Book Read Free

It All Started...

Page 23

by David W. Smith


  “I’ve never seen anything like this.” Kimberly was in awe as they walked along the marbled floors.

  He held her hand as they visited various shops; elegant and sparkling retail outlets that sold everything from clothing to toys, from perfume to electronics.

  Lance soon found that Kimberly was like her father—frugal. She enjoyed everything she saw, but was hesitant to try anything on or to purchase something that happened to catch her eye. Yet, Lance was finally able to convince her to buy a beautiful soft pink dress that was marked down from $250 to $94.99. It flowed in appealing, flattering lines when she emerged from the dressing room, pirouetting in front of a full-length three-sided mirror. Lance’s wide-eyed look had approved the dress and the pleased smile he saw upon Kimberly’s face.
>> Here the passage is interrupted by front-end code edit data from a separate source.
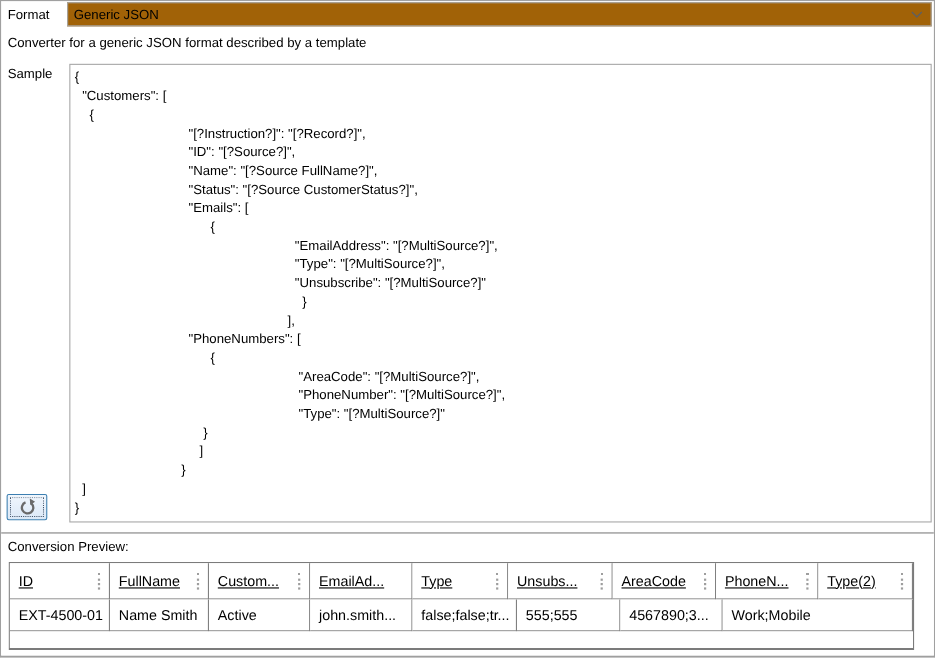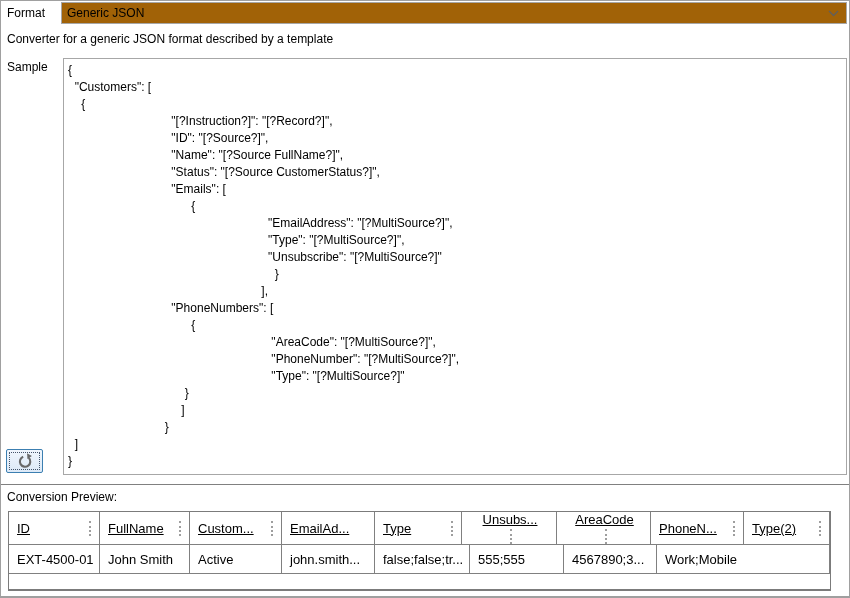--- a/index.html
+++ b/index.html
@@ -143,40 +143,40 @@
             <span class="kebab"></span>
           </div>
           <div class="cell" style="width: 93px; gap: 29px;">
             <span>EmailAd...</span>
             <span class="kebab"></span>
           </div>
           <div class="cell" style="width: 87px;">
             <span>Type</span>
             <span class="kebab"></span>
           </div>
-          <div class="cell" style="width: 95px; flex-direction: column;">
+          <div class="cell" style="width: 95px;">
             <span>Unsubs...</span>
             <span class="kebab"></span>
           </div>
-          <div class="cell" style="width: 94px; flex-direction: column;">
+          <div class="cell" style="width: 94px;">
             <span>AreaCode</span>
             <span class="kebab"></span>
           </div>
           <div class="cell" style="width: 93px;">
             <span>PhoneN...</span>
             <span class="kebab"></span>
           </div>
           <div class="cell" style="width: 88px;">
             <span>Type(2)</span>
             <span class="kebab"></span>
           </div>
         </div>
       <div class="grid-row data">
           <div class="cell" style="width: 91px;">EXT-4500-01</div>
-          <div class="cell" style="width: 90px;">John Smith</div>
+          <div class="cell" style="width: 90px;">Name Smith</div>
           <div class="cell" style="width: 92px;">Active</div>
           <div class="cell" style="width: 93px;">john.smith...</div>
           <div class="cell" style="width: 95px;">false;false;tr...</div>
           <div class="cell" style="width: 94px;">555;555</div>
           <div class="cell" style="width: 93px;">4567890;3...</div>
           <div class="cell" style="width: 88px;">Work;Mobile</div>
         </div>
       <div class="empty-row"></div>
     </div>
   </div>

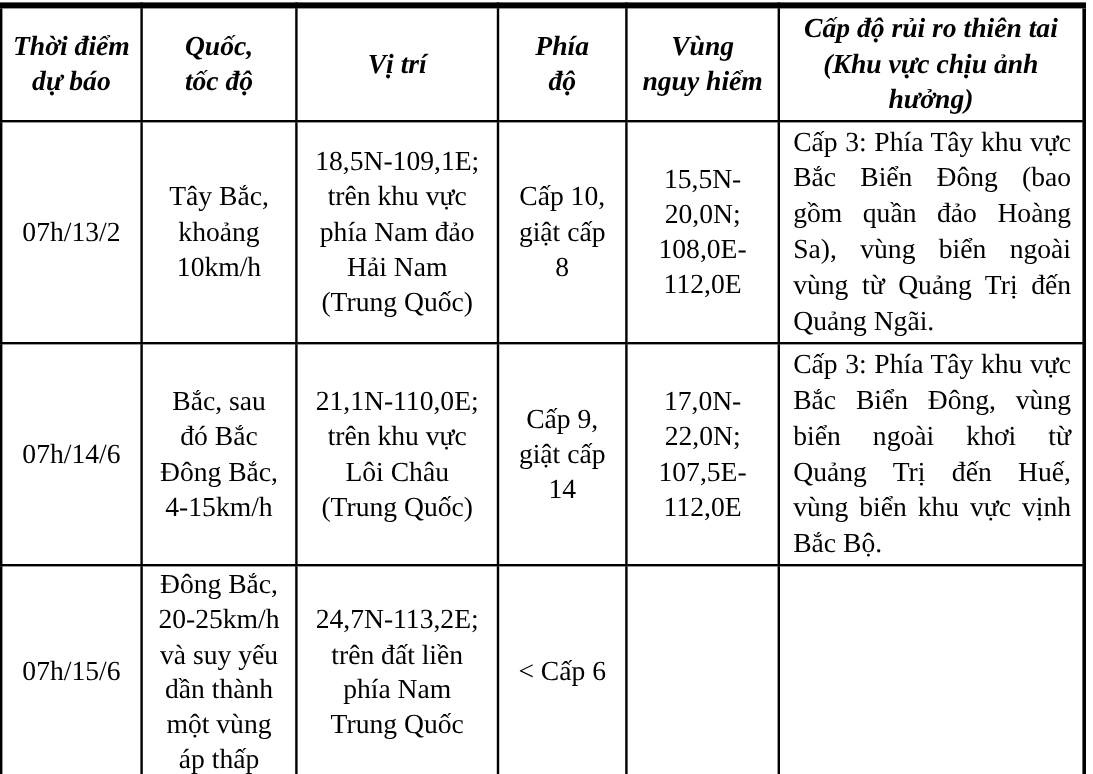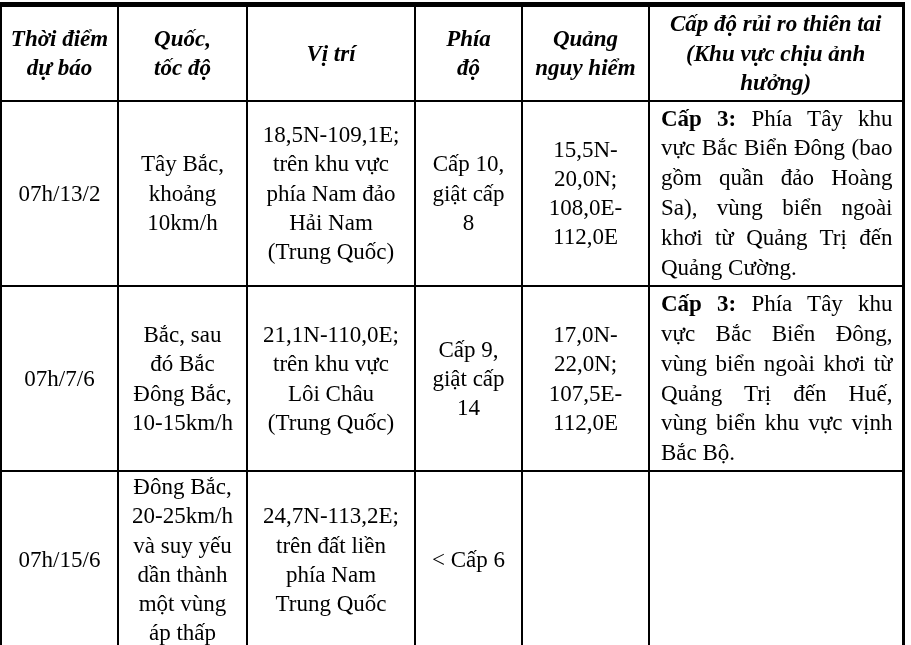--- a/index.html
+++ b/index.html
@@ -49,21 +49,21 @@
     padding: 0 2px;
   }
   td.c-risk {
     font-size: 23px;
     line-height: 1.3;
     text-align: justify;
     vertical-align: top;
     padding: 2px 9px 2px 11px;
   }
   td.c-risk b {
-    font-weight: bold;
+    font-weight: normal;
     margin-top: 32px;
   }
   tr.header-row { height: 96px; }
   tr.row-1 { height: 182px; }
   tr.row-2 { height: 174px; }
   tr.row-3 { height: 172px; }
 </style>
 </head>
 <body>
 
@@ -79,21 +79,21 @@
     </colgroup>
     <thead>
       <tr class="header-row">
         <th>Thời điểm
 dự báo</th>
         <th>Quốc,
 tốc độ</th>
         <th>Vị trí</th>
         <th>Phía
 độ</th>
-        <th>Quảng
+        <th>Vùng
 nguy hiểm</th>
         <th>Cấp độ rủi ro thiên tai
 (Khu vực chịu ảnh
 hưởng)</th>
       </tr>
     </thead>
     <tbody>
       <tr class="row-1">
         <td class="c-center">07h/13/2</td>
         <td class="c-center">Tây Bắc,
@@ -106,29 +106,29 @@
 (Trung Quốc)</td>
         <td class="c-center">Cấp 10,
 giật cấp
 8</td>
         <td class="c-center">15,5N-
 20,0N;
 108,0E-
 112,0E</td>
         <td class="c-risk">
           <b>Cấp 3:</b>
-          <span>Phía Tây khu vực Bắc Biển Đông (bao gồm quần đảo Hoàng Sa), vùng biển ngoài khơi từ Quảng Trị đến Quảng Cường.</span>
+          <span>Phía Tây khu vực Bắc Biển Đông (bao gồm quần đảo Hoàng Sa), vùng biển ngoài vùng từ Quảng Trị đến Quảng Ngãi.</span>
         </td>
       </tr>
       <tr class="row-2">
-        <td class="c-center">07h/7/6</td>
+        <td class="c-center">07h/14/6</td>
         <td class="c-center">Bắc, sau
 đó Bắc
 Đông Bắc,
-10-15km/h</td>
+4-15km/h</td>
         <td class="c-center">21,1N-110,0E;
 trên khu vực
 Lôi Châu
 (Trung Quốc)</td>
         <td class="c-center">Cấp 9,
 giật cấp
 14</td>
         <td class="c-center">17,0N-
 22,0N;
 107,5E-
  “It’s you,” Lance said simply.

  “Oh, I’ve never owned anything like it.” Kimberly grinned as she adjusted the shoulder straps and looked herself over in the gilded mirror. Her blond hair fell gracefully over her shoulders. “I feel so…pink,” Kimberly laughed, watching the mid-length hem dancing around her thighs.

  Lance smiled, feeling very pleased with himself.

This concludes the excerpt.